De
buenas a primeras no nos caen bien, reconozcámoslo. Solemos tener
una deformada imagen de nuestros vecinos franceses y ellos nos ven
con los mismos maliciosos ojos. Además, los encuentros deportivos
(como el amistoso de fútbol de esta semana) sacan siempre a relucir
viejas rencillas: es la excusa perfecta para airear rivalidades que
habitualmente escondemos de forma diplomática. Contra todo
pronóstico, en los más de siete años que llevo viviendo en las
Galias, he hecho buenas migas con muchos franceses. Son las
excepciones que confirman la regla. Aunque si hay tantas, tal vez
signifique que la regla no exista y los prejuicios sólo sean una
imagen impuesta.
Mi
primer contacto con ellos no pudo ser mejor. Tuve la suerte de ser
acogido en una familia que me recibió con los brazos abiertos. La
confianza fue mutua y no necesité mucho tiempo para desmontar los
trillados tópicos que muestran a nuestros vecinos como fríos,
cerrados, estirados o antipáticos. Inevitablemente aparecieron esos
lugares comunes que todos conocemos y que ellos utilizaron para
lanzarme pequeñas púas y divertirse con mi reacción. Era su manera
de salpimentar la convivencia y prevenir una aburrida rutina.
Aquellas confrontaciones eran lógicas: yo estaba conociendo una
nueva cultura y el reflejo inicial fue compararla con la mía, con
las referencias que, desde la más temprana edad, forman parte de mí.
En el trabajo también pude contar con simpáticos compañeros que me
permitieron enterrar los pocos prejuicios que aún me quedaban,
aunque también les gustara jugar con ellos e incitar el
enfrentamiento irónico.
En
ese contexto aprendí una costumbre francesa que cambia la fría
imagen que tenemos de nuestros vecinos: se dan dos besos o un apretón
de manos cuando se saludan. Todos los días. Lo que más me costó
asimilar de este hábito es que se repite cada día en el trabajo,
aunque veamos regularmente a nuestros compañeros. De todas maneras,
quienes peor llevan la adaptación a esta rutina son ellas. A los
hombres nos basta con un apretón de manos entre nosotros, pero ellas
tienen que besar a todos (y a todas). Al menos cuando falta confianza
(en un primer encuentro, entre puestos de distinto rango o
trabajadores de diferentes empresas) se recurre al apretón de manos.

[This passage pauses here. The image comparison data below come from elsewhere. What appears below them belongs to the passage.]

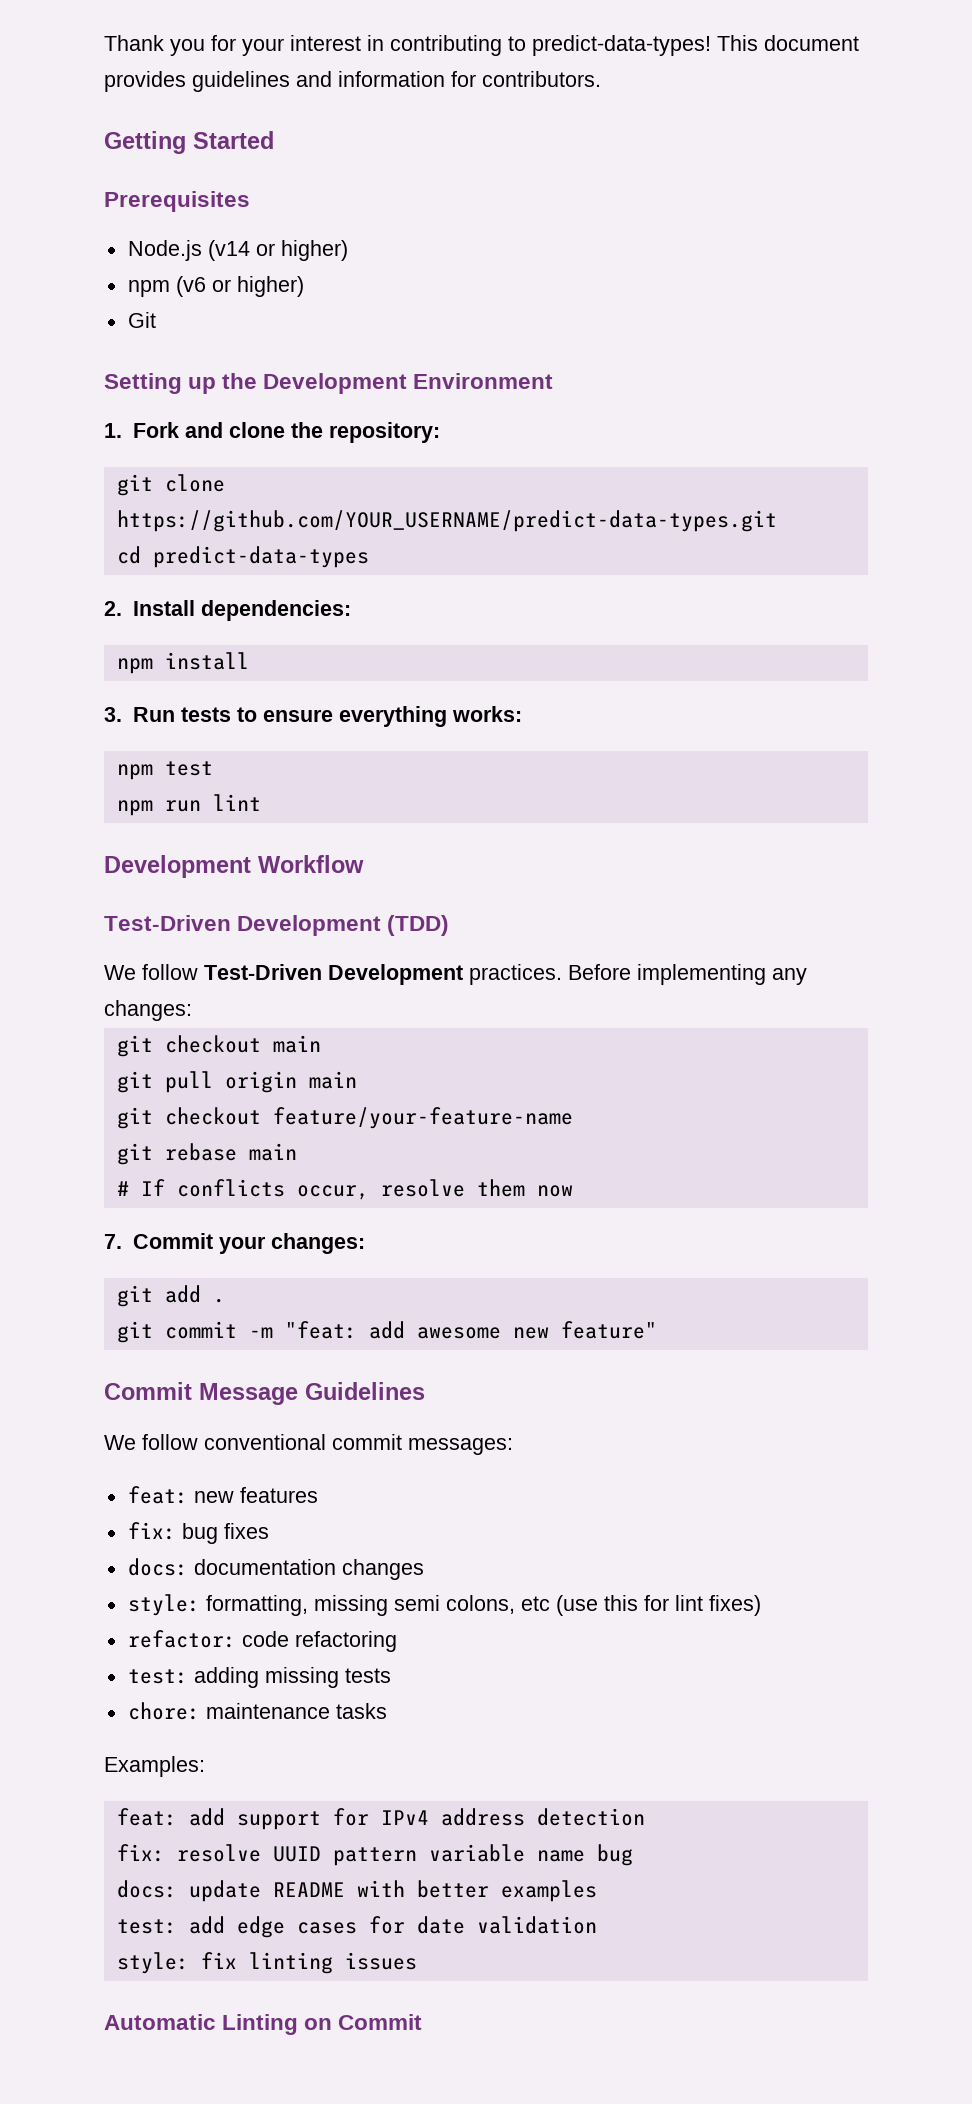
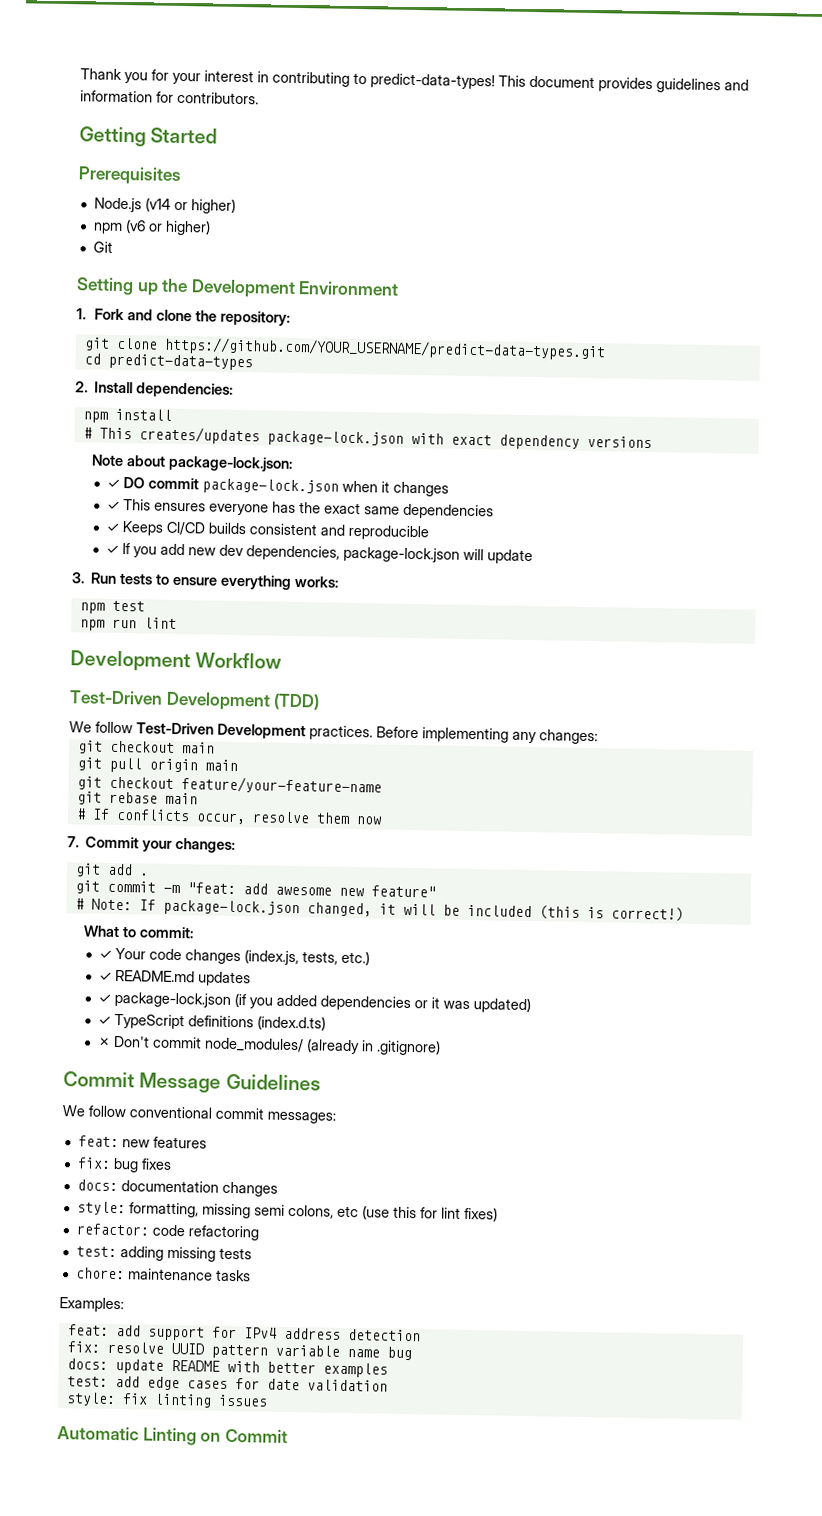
+ # This creates/updates package-lock.json with exact dependency versions
+ Note about package-lock.json:
+ ✓ DO commit package-lock.json when it changes
+ ✓ This ensures everyone has the exact same dependencies
+ ✓ Keeps CI/CD builds consistent and reproducible
+ ✓ If you add new dev dependencies, package-lock.json will update
+ # Note: If package-lock.json changed, it will be included (this is correct!)
+ What to commit:
+ ✓ Your code changes (index.js, tests, etc.)
+ ✓ README.md updates
+ ✓ package-lock.json (if you added dependencies or it was updated)
+ ✓ TypeScript definitions (index.d.ts)
+ ✗ Don't commit node_modules/ (already in .gitignore)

Una amiga española me contó lo extraño que le resultaba ver a su
jefe acercándole la mejilla cada vez que la veía por primera vez en
un día. Al principio no supo qué hacer, hasta que vio cómo se
besaban sus compañeros y no le quedó más remedio que arrimar su
cara. En mi caso, llegué a pensar que se trataba de una práctica
puntual en pequeñas empresas donde los empleados forman una especie
de familia. No deja de ser una actitud inesperada en el trabajo,
donde las relaciones suelen ser más frías (y más tensas) que en el
ámbito personal, como cada vez que el dinero se mete de por medio y
los intereses económicos reemplazan a los humanos.
Este
corriente gesto se llama la "bise" en francés y se
traduce en dos besos (mua, mua), aunque en ciertas regiones se dan
tres o cuatro cada vez. Así llegamos a situaciones un tanto
incómodas, pues no sólo nos preguntamos cuántos besos hay que dar,
sino por qué lado empezar (cuestión vital si queremos evitar
indeseados encuentros de labios), si damos un verdadero beso o nos
contentamos con un simple beso en el aire. Todo dependerá de la
confianza que tengamos con la otra persona y hasta de la jerarquía
social, como sucede en el trabajo. De hecho la "bise"
también se utiliza para definir distintos grados de proximidad
dentro de un grupo de amistades. Me refiero a los besos entre
hombres, ya que ellas no tienen manera de hacer esa distinción. En
España se dan entre hombres de una misma familia, pero en Francia
los besos también atañen a amigos muy cercanos. Que me haya
acostumbrado a este hábito no significa que no me sienta extraño al
ver cómo algunos se besan y otros se dan la mano dentro de un grupo
de amigos, materializando una innecesaria exclusión.
Al
final yo también tengo amigos gabachos a los que les hago la "bise".
Aunque me he adaptado a esta costumbre tan francesa, yo me quedo con
el español abrazo de toda la vida. Si es un gesto difícil de ver
entre galos (demasiado contacto físico para ellos), no le hacen
ascos a una buena palmada en la espalda, de esas que nos devuelven la
confianza en nosotros mismos cuando andamos bajos de moral. Nada
mejor que sentir a alguien entre nuestros brazos para recordarnos que
en esta vida lo más importante es el contacto humano.